→ Excerpted records:
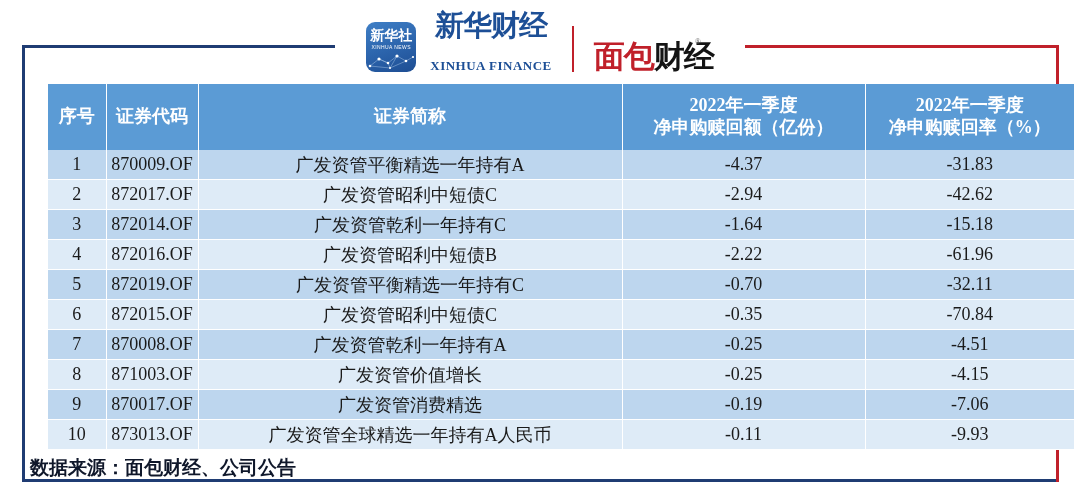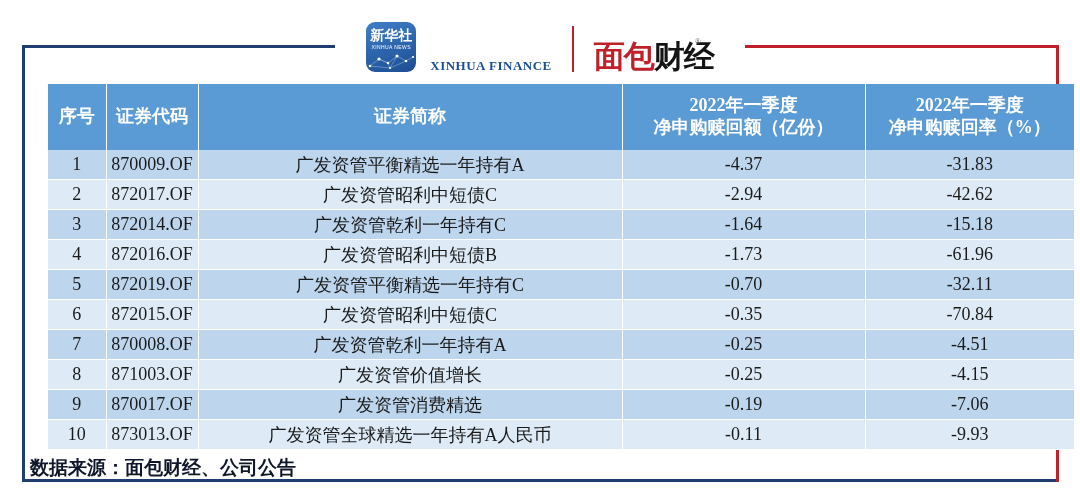--- a/index.html
+++ b/index.html
@@ -275,20 +275,21 @@
           <circle cx="22" cy="13" r="1.3"></circle>
           <circle cx="24" cy="18" r="1.1"></circle>
           <circle cx="31" cy="6" r="1.6"></circle>
           <circle cx="40" cy="11" r="1.3"></circle>
           <circle cx="47" cy="7" r="1.1"></circle>
         </g>
       </svg>
     </div>
 
     <div class="xf-word">
+      <div class="xf-cn">新华财经</div>
       <div class="xf-en">XINHUA FINANCE</div>
     </div>
 
     <div class="logo-divider"></div>
 
     <div class="mb-word"><span class="mb-red">面包</span><span class="mb-black">财经</span><span class="mb-reg">®</span></div>
 
   </div>
 
   <div id="watermark">财报</div>
@@ -342,21 +343,21 @@
           <td>3</td>
           <td>872014.OF</td>
           <td>广发资管乾利一年持有C</td>
           <td>-1.64</td>
           <td>-15.18</td>
         </tr>
         <tr class="even">
           <td>4</td>
           <td>872016.OF</td>
           <td>广发资管昭利中短债B</td>
-          <td>-1.73</td>
+          <td>-2.22</td>
           <td>-61.96</td>
         </tr>
         <tr class="odd">
           <td>5</td>
           <td>872019.OF</td>
           <td>广发资管平衡精选一年持有C</td>
           <td>-0.70</td>
           <td>-32.11</td>
         </tr>
         <tr class="even">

→ Task goal: Copy out the entries exactly as they stand, omitting the images.

→ Response to this task:
--- a/index.html
+++ b/index.html
@@ -275,20 +275,21 @@
           <circle cx="22" cy="13" r="1.3"></circle>
           <circle cx="24" cy="18" r="1.1"></circle>
           <circle cx="31" cy="6" r="1.6"></circle>
           <circle cx="40" cy="11" r="1.3"></circle>
           <circle cx="47" cy="7" r="1.1"></circle>
         </g>
       </svg>
     </div>
 
     <div class="xf-word">
+      <div class="xf-cn">新华财经</div>
       <div class="xf-en">XINHUA FINANCE</div>
     </div>
 
     <div class="logo-divider"></div>
 
     <div class="mb-word"><span class="mb-red">面包</span><span class="mb-black">财经</span><span class="mb-reg">®</span></div>
 
   </div>
 
   <div id="watermark">财报</div>
@@ -342,21 +343,21 @@
           <td>3</td>
           <td>872014.OF</td>
           <td>广发资管乾利一年持有C</td>
           <td>-1.64</td>
           <td>-15.18</td>
         </tr>
         <tr class="even">
           <td>4</td>
           <td>872016.OF</td>
           <td>广发资管昭利中短债B</td>
-          <td>-1.73</td>
+          <td>-2.22</td>
           <td>-61.96</td>
         </tr>
         <tr class="odd">
           <td>5</td>
           <td>872019.OF</td>
           <td>广发资管平衡精选一年持有C</td>
           <td>-0.70</td>
           <td>-32.11</td>
         </tr>
         <tr class="even">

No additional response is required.